Basic case: nearest city exists

Input
names = ["a", "b", "c"], xs = [0, 0, 2], ys = [0, 2, 0], query = "a"
Expected
"b"
Explanation
a(0,0) shares x with b(0,2) (distance 2) and shares y with c(2,0) (also distance 2). Distances tie, but "b" < "c" lexicographically, so we return "b".
06

Complexity Analysis

  • Preprocessing: O(n log n) for grouping and sorting by x / y.
  • Query: O(log n) for two binary searches plus constant-time neighbor checks.
  • Space: O(n) to store all cities and index structures.
07

Follow-ups / Variations

  • How would you support dynamic insertion of cities while keeping the groups sorted?
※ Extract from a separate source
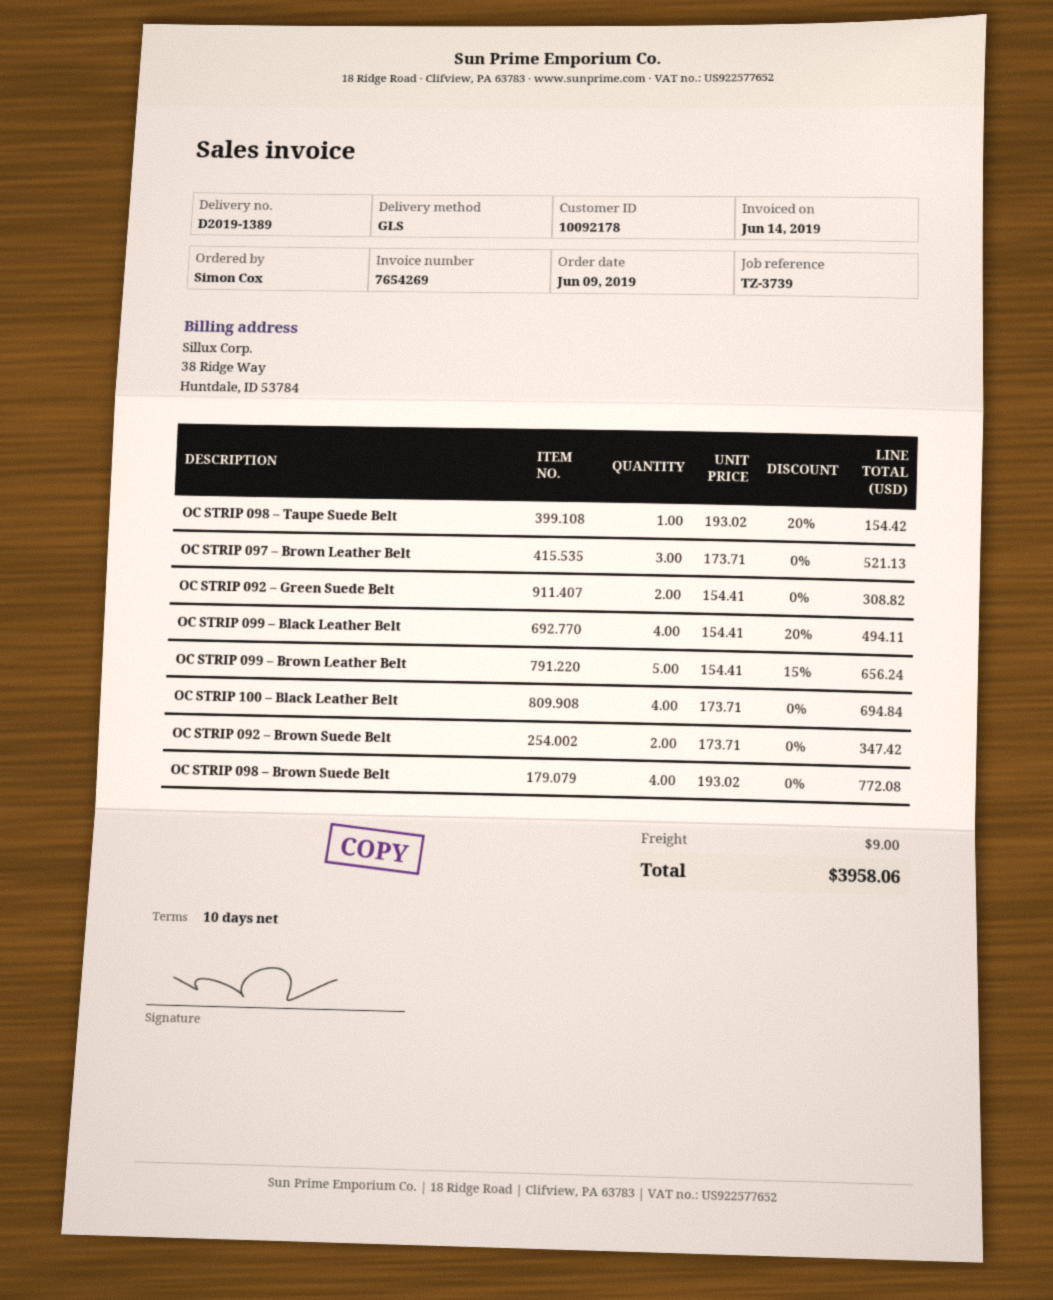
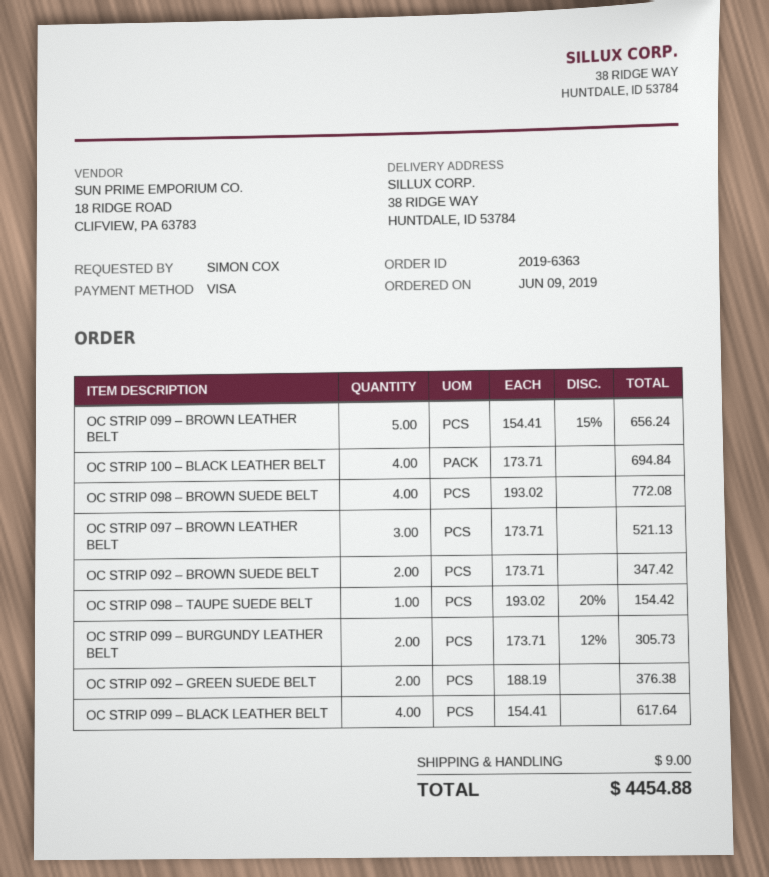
OC STRIP 092 – Green Suede Belt: 2 x 154.41 = 308.82 -> 2 x 188.19 = 376.38
OC STRIP 099 – Black Leather Belt: 4 x 154.41 - 20% = 494.11 -> 4 x 154.41 = 617.64
OC STRIP 099 – BURGUNDY LEATHER BELT: none -> 2 x 173.71 - 12% = 305.73
total: 3958.06 -> 4454.88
Would you use balanced trees, skip lists, or something else?
  • Is there any way to make queries O(1) in theory? Under what assumptions or approximations could that be possible?
  • If the tie-break changes to use an integer cityId instead of name, how would you adapt the comparison logic?
  • If distance changes to Euclidean distance, does the “neighbor in sorted list” idea still work, or do you need a more advanced spatial index (e.g. a kd-tree)?